This reverts commit 64e16720ea0879f8ab4547e3b9758936d483909b.
We cannot call C functions like that, without marking all the
call-clobbered registers as, well, clobbered. We might have got away
with it for now because the __ibp_barrier() function was *fairly*
unlikely to actually use any other registers. But no. Just no.

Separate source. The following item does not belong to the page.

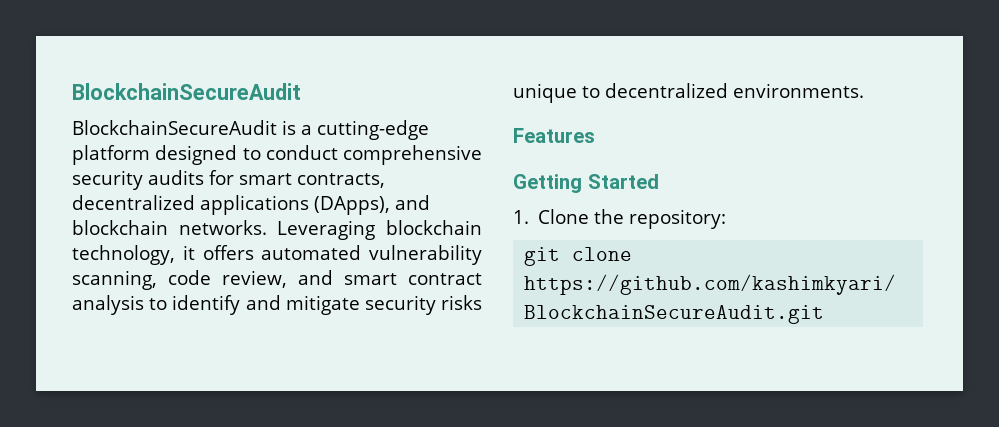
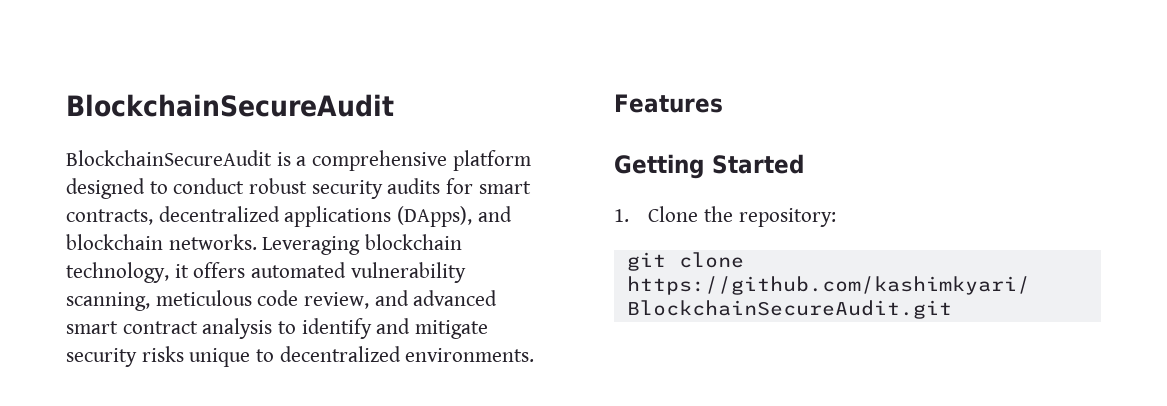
- BlockchainSecureAudit is a cutting-edge platform designed to conduct comprehensive security audits for smart contracts, decentralized applications (DApps), and blockchain networks.
+ BlockchainSecureAudit is a comprehensive platform designed to conduct robust security audits for smart contracts, decentralized applications (DApps), and blockchain networks.
- Leveraging blockchain technology, it offers automated vulnerability scanning, code review, and smart contract analysis to identify and mitigate security risks unique to decentralized environments.
+ Leveraging blockchain technology, it offers automated vulnerability scanning, meticulous code review, and advanced smart contract analysis to identify and mitigate security risks unique to decentralized environments.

Signed-off-by: David Woodhouse <[email protected]>
Cc: Andy Lutomirski <[email protected]>
Cc: Arjan van de Ven <[email protected]>
Cc: Borislav Petkov <[email protected]>
Cc: Dan Williams <[email protected]>
Cc: Dave Hansen <[email protected]>
Cc: David Woodhouse <[email protected]>
Cc: Greg Kroah-Hartman <[email protected]>
Cc: Josh Poimboeuf <[email protected]>
Cc: Linus Torvalds <[email protected]>
Cc: Peter Zijlstra <[email protected]>
Cc: Thomas Gleixner <[email protected]>
Cc: [email protected]
Cc: [email protected]
Cc: [email protected]
Cc: [email protected]
Cc: [email protected]
Cc: [email protected]
Cc: [email protected]
Cc: [email protected]
Link: http://lkml.kernel.org/r/[email protected]
Signed-off-by: Ingo Molnar <[email protected]>
---
arch/x86/include/asm/nospec-branch.h | 13 +++++++++----
arch/x86/include/asm/processor.h | 3 ---
arch/x86/kernel/cpu/bugs.c | 6 ------
3 files changed, 9 insertions(+), 13 deletions(-)
diff --git a/arch/x86/include/asm/nospec-branch.h b/arch/x86/include/asm/nospec-branch.h
index 4d57894..300cc15 100644
--- a/arch/x86/include/asm/nospec-branch.h
+++ b/arch/x86/include/asm/nospec-branch.h
@@ -164,10 +164,15 @@ static inline void vmexit_fill_RSB(void)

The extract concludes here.